__ASSIGNMENT__: Look through the lines below; wherever the word "color" appears, copy that line.

*** EXTRACTED INFORMATION Section Begins ***

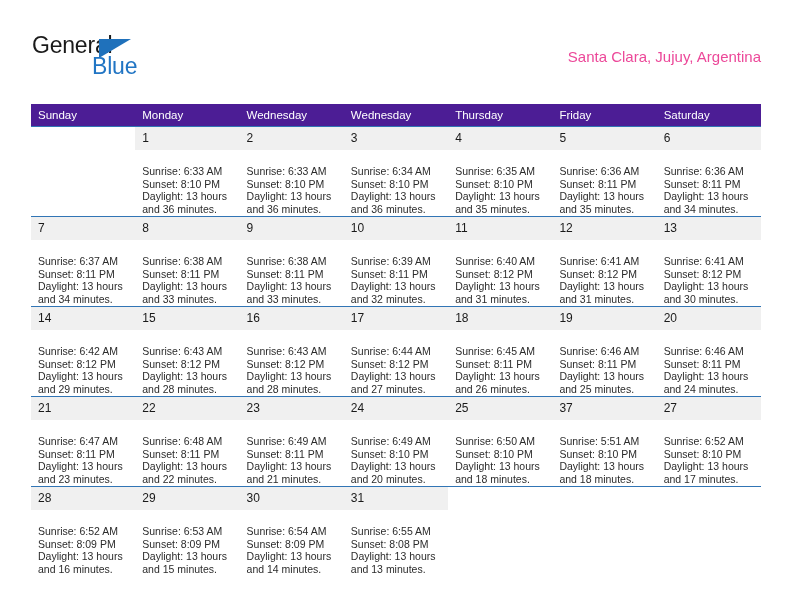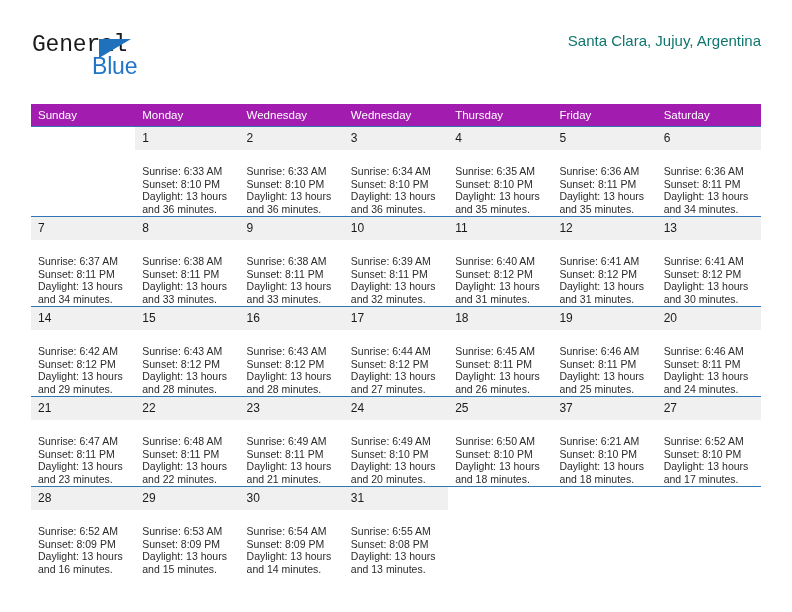--- a/index.html
+++ b/index.html
@@ -37,21 +37,21 @@
     height: 60px;
   }
   .brand-general {
     position: absolute;
     left: 1px;
     top: 8px;
     font-size: 23px;
     line-height: 23px;
     letter-spacing: -0.2px;
     color: #1a1a1a;
-    font-family: Liberation Mono, monospace;
+    font-family: Liberation Sans, sans-serif;
   }
   .brand-blue {
     position: absolute;
     left: 61px;
     top: 29px;
     font-size: 23px;
     line-height: 23px;
     letter-spacing: -0.2px;
     color: #2175c4;
     font-family: "Liberation Sans", sans-serif;
@@ -71,38 +71,38 @@
     top: 0;
     text-align: right;
   }
   .cal-title {
     font-size: 29px;
     line-height: 34px;
     color: #1a1a1a;
     white-space: nowrap;
   }
   .cal-subtitle {
-    margin-top: 6px;
+    margin-top: 22px;
     font-size: 15px;
     line-height: 18px;
-    color: #0f766e;
+    color: #ec4899;
     white-space: nowrap;
   }
 
   
   .calendar {
     position: absolute;
     left: 31px;
     top: 104px;
     width: 730px;
     border-collapse: collapse;
     table-layout: fixed;
   }
   .calendar th {
-    background: #a21caf;
+    background: #4c1d95;
     color: #ffffff;
     font-size: 11.5px;
     font-weight: normal;
     text-align: left;
     padding: 5px 0 5px 7px;
     height: 12px;
     border: none;
   }
   .calendar td {
     vertical-align: top;
@@ -406,21 +406,21 @@
             <div class="details">
               <div>Sunrise: 6:50 AM</div>
               <div>Sunset: 8:10 PM</div>
               <div>Daylight: 13 hours</div>
               <div>and 18 minutes.</div>
             </div>
           </td>
           <td>
             <div class="daynum">37</div>
             <div class="details">
-              <div>Sunrise: 6:21 AM</div>
+              <div>Sunrise: 5:51 AM</div>
               <div>Sunset: 8:10 PM</div>
               <div>Daylight: 13 hours</div>
               <div>and 18 minutes.</div>
             </div>
           </td>
           <td>
             <div class="daynum">27</div>
             <div class="details">
               <div>Sunrise: 6:52 AM</div>
               <div>Sunset: 8:10 PM</div>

*** EXTRACTED INFORMATION Section Ends ***

__REPLY__:
     color: #1a1a1a;
     color: #2175c4;
     color: #1a1a1a;
-    color: #0f766e;
+    color: #ec4899;
     color: #ffffff;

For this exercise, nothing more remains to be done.